As I continued reading through module thirteen, the shadow of another beast-like concept meant to fry my brain drew nearer by the paragraph. “Before I begin this section,” Dr. Wile said as means of introduction to the concept he would soon unleash upon his unsuspecting students, “I think it is necessary to warn you that the discussion which follows gets a little deep.” At first, I took this to mean that I would simply have to pay very close attention to what he said in order to understand it. This excited me, as I enjoy being challenged in various ways, but I was in no way prepared for what was to come. The text suddenly filled with such crazy concepts as Hess’s Law, state functions, enthalpy of formation, and others.
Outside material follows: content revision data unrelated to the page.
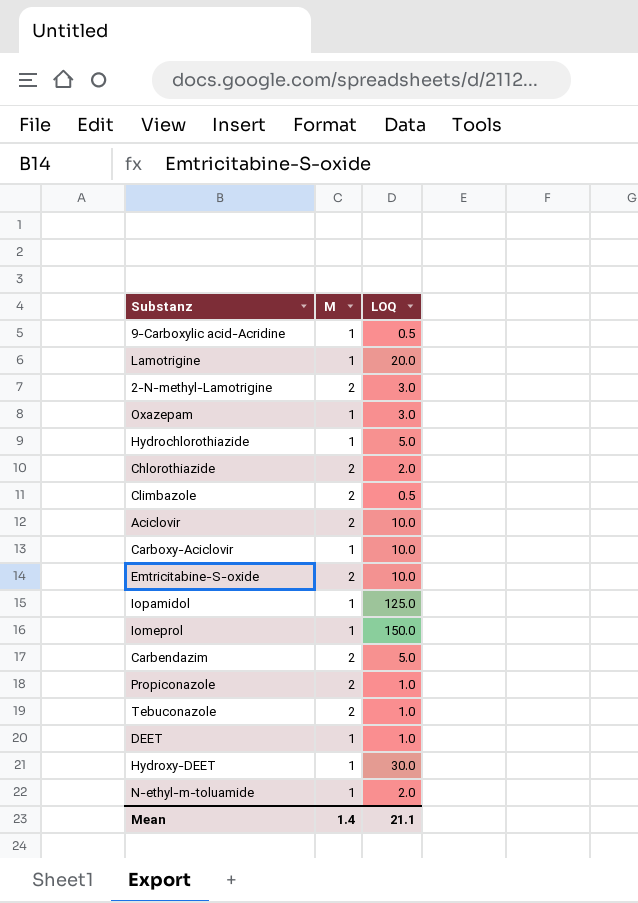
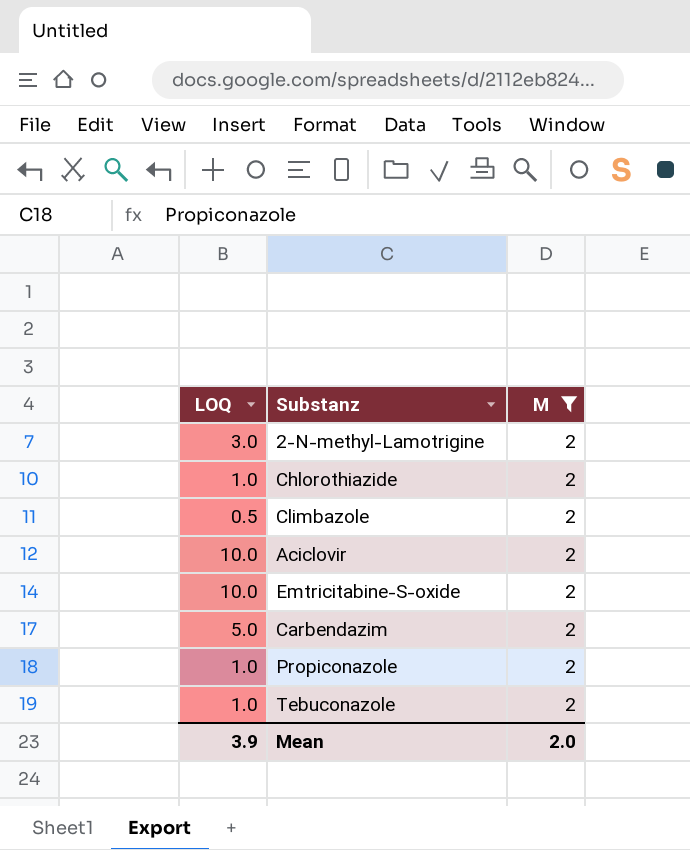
filter: none -> M = 2
column LOQ | position: 3 -> 1
Chlorothiazide | LOQ: 2.0 -> 1.0
Mean | LOQ: 21.1 -> 3.9
Mean | M: 1.4 -> 2.0

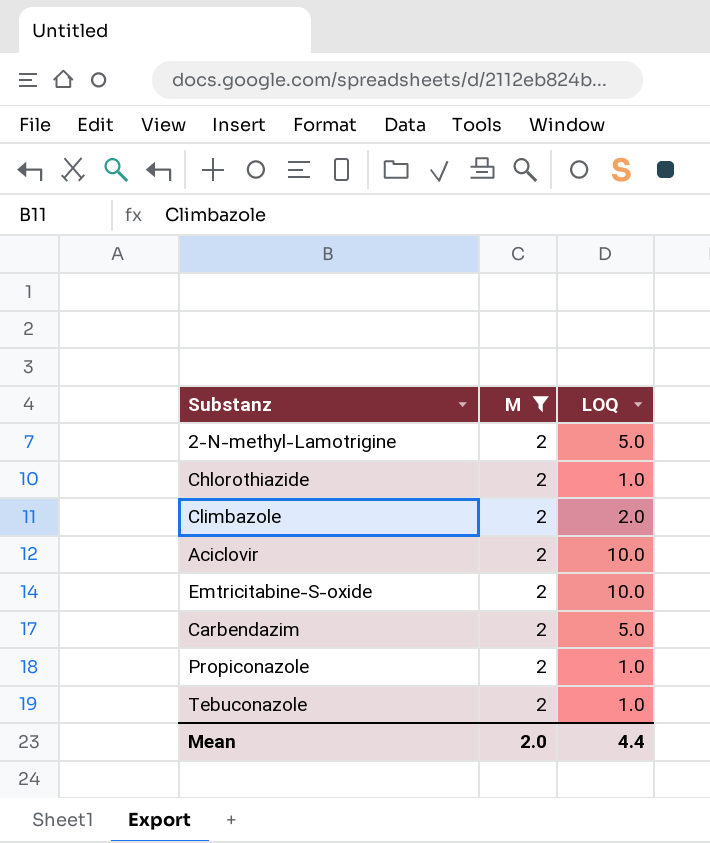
column LOQ | position: 1 -> 3
2-N-methyl-Lamotrigine | LOQ: 3.0 -> 5.0
Climbazole | LOQ: 0.5 -> 2.0
Mean | LOQ: 3.9 -> 4.4

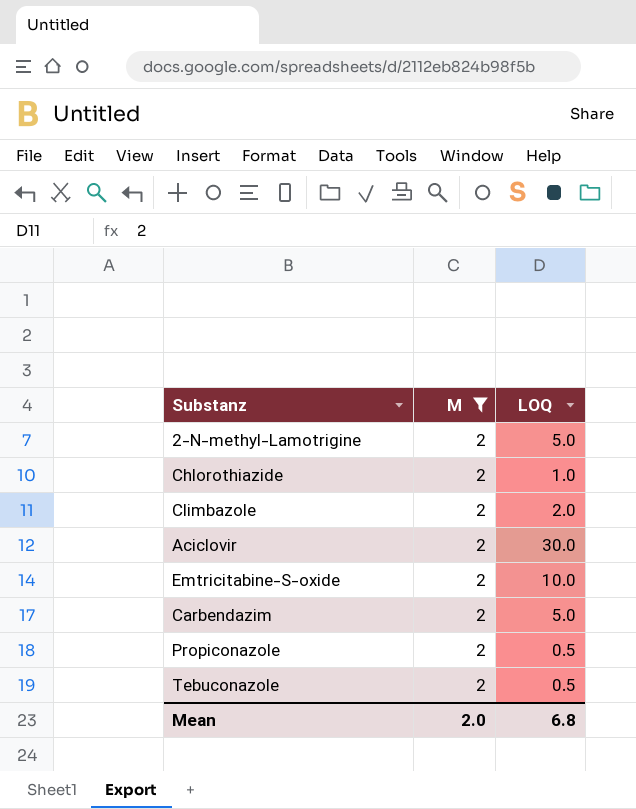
Aciclovir | LOQ: 10.0 -> 30.0
Propiconazole | LOQ: 1.0 -> 0.5
Tebuconazole | LOQ: 1.0 -> 0.5
Mean | LOQ: 4.4 -> 6.8

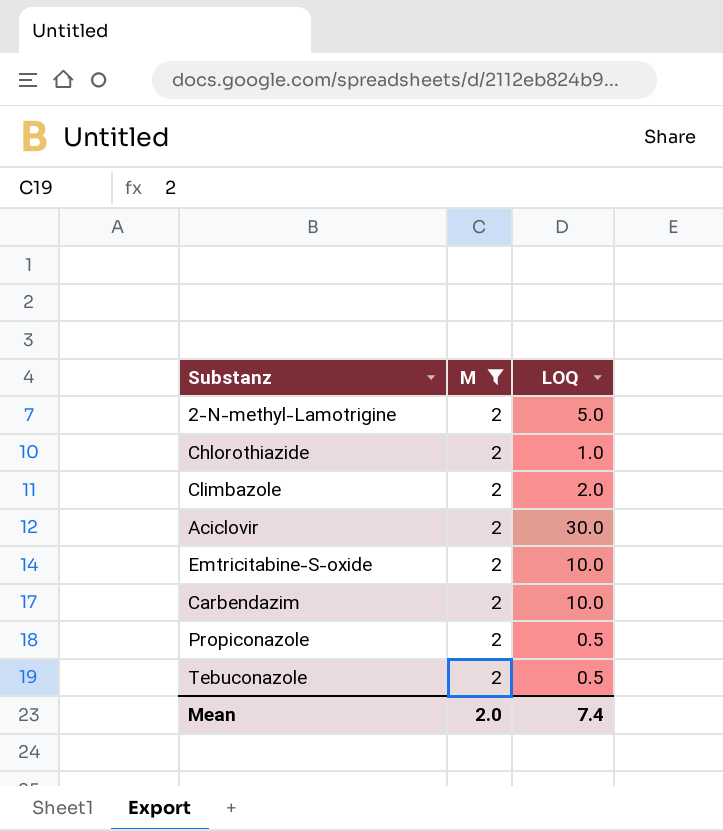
Carbendazim | LOQ: 5.0 -> 10.0
Mean | LOQ: 6.8 -> 7.4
In the quagmire of this “discussion” that seemed a whole lot more like a cruel form of mental torture, I slowly pinned Hess’s Law and state functions to the ground, breathing hard for a moment before lurching forward to do the same with enthalpy of formation. This concept gave me much more trouble, and we arm-wrestled together for a much longer time. He proved much stronger than I in the end, however, and so, after a few more moments of incapacitating pain, I cried uncle, and he let me go.


Having not mastered this concept, I continued on with my black eye, making a deep mental note of Enthalpy of Formation’s position within the text and swearing I’d return one day and finish him off. After the desperate struggle with Enthalpy of Formation, things lightened up a bit again, and the text shifted its focus to a discussion of energy diagrams for chemical reactions, something that intuitively made more sense to me than the previous concepts. Later on in the module, after the discussion of energy diagrams, I meet many more frustrating, irritating concepts, but I’ll spare you the gruesome details of how they, too, pinned me to the ground, since time is short and my always faithful attendant, Mr. Word Limit, is tapping me on the shoulder, whispering that I have but room for one, final paragraph.

In class that week that I'd prepared so much for, us chemistry students and Mrs. Rathbun talked about the concepts in the first half of the module that I introduced to you earlier. Meeting the concepts again in the safe confines of class, with Mrs. Rathbun standing by to keep them from jumping at our throats, still terrified me, though I was more confused then afraid. This confusion over exactly what some of these concepts were, why they were trying to ruin my otherwise perfect day, and how to use them didn’t really clear up until just recently, weeks after I was first introduced to them. Through persevering in my mental wrestling with them, and also from getting another chemistry textbook’s perspective, I can truthfully say at long last that I have overcome many of these concepts and added them, like subdued enemies destined to serfdom, to my belt of tools to use in chemistry class. So, whatever tasks or concepts loom before you, from my own experience, I can say that perseverance and determination are two of your greatest guides in learning or undertaking anything in life. So, as parting words, never give up, and always give life your best shot!